Task to carry out: Take the entries below and print only the lines from the one with "[299,1023,328,1035] that -> (1044, 120) none" through the one with "[37,103,81,114] Source ->", exactly as they stand, both ends included.

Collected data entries
***
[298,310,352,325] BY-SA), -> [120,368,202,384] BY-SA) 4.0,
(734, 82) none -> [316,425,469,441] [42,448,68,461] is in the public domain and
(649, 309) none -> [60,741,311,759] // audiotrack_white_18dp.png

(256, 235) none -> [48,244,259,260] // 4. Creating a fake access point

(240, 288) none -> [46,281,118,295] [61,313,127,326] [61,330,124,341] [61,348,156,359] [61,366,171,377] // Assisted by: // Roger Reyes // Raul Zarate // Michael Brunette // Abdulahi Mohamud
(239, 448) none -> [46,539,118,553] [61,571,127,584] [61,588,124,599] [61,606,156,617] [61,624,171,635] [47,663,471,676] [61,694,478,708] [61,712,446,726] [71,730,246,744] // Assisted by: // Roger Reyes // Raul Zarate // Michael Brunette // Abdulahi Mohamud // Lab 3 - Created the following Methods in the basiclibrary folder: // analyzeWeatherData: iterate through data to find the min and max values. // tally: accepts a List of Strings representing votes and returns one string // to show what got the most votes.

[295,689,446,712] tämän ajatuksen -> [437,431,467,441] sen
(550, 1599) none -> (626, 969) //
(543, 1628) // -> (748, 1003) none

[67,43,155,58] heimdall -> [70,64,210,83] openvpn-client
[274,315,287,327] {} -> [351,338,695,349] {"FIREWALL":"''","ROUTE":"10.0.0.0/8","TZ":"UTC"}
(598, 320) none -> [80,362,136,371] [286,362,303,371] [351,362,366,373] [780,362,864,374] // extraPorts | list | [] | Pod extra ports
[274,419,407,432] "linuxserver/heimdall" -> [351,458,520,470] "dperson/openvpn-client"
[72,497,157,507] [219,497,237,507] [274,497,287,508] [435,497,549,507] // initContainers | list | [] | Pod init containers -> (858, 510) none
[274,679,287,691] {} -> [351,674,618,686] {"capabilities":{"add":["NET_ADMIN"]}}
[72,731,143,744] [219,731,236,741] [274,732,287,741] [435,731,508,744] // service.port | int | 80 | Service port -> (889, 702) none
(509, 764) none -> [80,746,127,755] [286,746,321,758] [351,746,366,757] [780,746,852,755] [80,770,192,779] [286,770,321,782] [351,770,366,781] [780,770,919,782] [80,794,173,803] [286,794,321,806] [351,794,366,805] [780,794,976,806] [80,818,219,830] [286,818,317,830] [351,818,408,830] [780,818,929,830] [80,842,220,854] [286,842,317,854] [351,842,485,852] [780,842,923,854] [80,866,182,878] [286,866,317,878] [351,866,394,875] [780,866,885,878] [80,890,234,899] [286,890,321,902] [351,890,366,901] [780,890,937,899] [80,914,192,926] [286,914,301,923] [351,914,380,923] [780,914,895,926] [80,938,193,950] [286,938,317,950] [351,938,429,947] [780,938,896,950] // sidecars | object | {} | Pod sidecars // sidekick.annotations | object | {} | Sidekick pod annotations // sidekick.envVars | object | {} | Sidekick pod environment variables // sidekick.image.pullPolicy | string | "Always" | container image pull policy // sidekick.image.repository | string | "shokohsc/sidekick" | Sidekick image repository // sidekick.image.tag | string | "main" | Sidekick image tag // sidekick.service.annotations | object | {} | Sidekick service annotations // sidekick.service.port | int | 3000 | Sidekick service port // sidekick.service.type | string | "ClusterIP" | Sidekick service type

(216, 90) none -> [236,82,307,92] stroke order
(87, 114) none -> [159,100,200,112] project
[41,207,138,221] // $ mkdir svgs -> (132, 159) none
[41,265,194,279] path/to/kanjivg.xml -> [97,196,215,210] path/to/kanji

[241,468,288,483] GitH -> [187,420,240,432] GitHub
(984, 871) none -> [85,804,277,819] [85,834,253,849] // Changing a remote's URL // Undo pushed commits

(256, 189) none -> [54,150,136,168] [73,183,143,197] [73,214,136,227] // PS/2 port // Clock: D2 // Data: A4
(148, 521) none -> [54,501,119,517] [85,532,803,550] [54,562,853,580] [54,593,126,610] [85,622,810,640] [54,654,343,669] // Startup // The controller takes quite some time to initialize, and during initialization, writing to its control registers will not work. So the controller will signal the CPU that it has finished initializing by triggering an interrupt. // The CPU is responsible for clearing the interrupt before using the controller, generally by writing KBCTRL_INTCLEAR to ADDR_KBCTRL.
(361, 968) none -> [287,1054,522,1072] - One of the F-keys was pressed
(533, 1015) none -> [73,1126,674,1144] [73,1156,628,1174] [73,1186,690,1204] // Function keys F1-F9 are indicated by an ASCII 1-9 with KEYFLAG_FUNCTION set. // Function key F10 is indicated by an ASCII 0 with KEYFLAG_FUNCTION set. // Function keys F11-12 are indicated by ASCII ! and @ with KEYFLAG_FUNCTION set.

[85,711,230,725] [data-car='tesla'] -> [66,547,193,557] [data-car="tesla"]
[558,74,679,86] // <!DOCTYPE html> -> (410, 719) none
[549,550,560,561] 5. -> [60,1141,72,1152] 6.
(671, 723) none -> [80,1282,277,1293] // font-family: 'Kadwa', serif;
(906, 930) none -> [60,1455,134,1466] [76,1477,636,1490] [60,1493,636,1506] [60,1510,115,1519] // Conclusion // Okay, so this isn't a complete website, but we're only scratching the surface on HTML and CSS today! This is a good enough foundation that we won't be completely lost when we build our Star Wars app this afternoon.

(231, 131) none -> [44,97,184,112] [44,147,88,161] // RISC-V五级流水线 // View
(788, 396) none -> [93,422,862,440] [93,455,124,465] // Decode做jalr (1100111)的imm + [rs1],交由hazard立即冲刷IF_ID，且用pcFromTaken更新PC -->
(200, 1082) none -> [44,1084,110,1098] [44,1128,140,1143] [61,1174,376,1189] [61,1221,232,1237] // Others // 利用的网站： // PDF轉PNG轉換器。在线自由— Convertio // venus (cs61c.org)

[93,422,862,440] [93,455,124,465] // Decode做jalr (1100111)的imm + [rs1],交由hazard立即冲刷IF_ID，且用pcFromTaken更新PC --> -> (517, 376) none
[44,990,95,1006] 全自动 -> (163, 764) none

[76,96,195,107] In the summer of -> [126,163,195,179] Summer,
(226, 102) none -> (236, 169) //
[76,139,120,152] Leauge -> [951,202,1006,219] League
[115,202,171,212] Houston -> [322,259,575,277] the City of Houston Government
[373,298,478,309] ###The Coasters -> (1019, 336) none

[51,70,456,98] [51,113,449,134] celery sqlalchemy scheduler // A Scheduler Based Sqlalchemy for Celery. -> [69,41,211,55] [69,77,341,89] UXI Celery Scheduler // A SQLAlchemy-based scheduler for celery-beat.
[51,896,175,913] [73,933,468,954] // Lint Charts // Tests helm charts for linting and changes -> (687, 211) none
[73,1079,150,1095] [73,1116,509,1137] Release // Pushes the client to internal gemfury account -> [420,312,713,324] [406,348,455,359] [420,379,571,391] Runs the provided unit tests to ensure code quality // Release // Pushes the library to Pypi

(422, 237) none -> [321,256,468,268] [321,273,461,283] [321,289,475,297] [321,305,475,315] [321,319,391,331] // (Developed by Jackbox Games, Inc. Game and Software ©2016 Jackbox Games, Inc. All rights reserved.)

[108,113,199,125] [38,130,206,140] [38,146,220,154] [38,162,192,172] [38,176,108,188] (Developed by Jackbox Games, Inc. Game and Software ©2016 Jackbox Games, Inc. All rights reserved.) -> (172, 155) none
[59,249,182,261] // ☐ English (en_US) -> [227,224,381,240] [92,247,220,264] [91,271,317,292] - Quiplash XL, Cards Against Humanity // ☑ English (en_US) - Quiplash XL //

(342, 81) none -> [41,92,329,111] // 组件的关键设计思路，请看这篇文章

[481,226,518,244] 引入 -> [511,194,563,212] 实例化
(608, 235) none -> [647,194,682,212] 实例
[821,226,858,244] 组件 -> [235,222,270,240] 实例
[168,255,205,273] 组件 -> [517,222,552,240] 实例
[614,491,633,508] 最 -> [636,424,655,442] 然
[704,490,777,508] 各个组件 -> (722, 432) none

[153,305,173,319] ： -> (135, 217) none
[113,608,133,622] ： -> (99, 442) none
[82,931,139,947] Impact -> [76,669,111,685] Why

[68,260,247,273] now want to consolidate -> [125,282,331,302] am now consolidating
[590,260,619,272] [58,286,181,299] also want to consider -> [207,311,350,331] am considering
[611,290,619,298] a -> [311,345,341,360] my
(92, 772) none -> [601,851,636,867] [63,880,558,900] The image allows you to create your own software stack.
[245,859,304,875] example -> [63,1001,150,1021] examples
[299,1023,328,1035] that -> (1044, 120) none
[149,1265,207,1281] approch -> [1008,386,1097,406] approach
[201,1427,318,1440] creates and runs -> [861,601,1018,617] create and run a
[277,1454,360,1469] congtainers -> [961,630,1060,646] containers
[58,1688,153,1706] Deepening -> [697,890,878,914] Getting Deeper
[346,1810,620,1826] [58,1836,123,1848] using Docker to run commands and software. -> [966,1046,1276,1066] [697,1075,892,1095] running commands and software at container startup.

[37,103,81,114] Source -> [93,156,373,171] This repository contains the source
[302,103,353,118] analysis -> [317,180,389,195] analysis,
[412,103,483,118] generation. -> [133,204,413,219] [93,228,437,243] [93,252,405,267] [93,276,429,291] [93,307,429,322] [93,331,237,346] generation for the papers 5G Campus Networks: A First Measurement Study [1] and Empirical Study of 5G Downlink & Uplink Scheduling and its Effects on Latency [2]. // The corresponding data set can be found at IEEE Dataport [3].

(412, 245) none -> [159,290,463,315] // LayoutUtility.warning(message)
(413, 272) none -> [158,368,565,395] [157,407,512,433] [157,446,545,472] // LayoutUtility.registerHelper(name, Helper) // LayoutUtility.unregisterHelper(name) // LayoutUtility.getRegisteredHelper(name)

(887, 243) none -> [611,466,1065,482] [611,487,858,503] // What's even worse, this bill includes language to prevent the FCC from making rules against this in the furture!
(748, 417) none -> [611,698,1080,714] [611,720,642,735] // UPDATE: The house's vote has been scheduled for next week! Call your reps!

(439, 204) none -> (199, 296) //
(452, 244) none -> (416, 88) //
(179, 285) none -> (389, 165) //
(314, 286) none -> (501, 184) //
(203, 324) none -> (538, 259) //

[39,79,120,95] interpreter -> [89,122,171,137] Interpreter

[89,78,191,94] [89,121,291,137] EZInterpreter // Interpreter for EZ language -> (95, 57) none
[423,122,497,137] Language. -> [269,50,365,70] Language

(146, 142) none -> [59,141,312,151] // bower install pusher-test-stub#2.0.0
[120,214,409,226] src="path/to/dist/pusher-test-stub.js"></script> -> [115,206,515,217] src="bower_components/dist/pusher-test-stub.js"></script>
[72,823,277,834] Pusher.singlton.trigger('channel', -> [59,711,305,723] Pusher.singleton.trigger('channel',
***
The answer:
[299,1023,328,1035] that -> (1044, 120) none
[149,1265,207,1281] approch -> [1008,386,1097,406] approach
[201,1427,318,1440] creates and runs -> [861,601,1018,617] create and run a
[277,1454,360,1469] congtainers -> [961,630,1060,646] containers
[58,1688,153,1706] Deepening -> [697,890,878,914] Getting Deeper
[346,1810,620,1826] [58,1836,123,1848] using Docker to run commands and software. -> [966,1046,1276,1066] [697,1075,892,1095] running commands and software at container startup.

[37,103,81,114] Source -> [93,156,373,171] This repository contains the source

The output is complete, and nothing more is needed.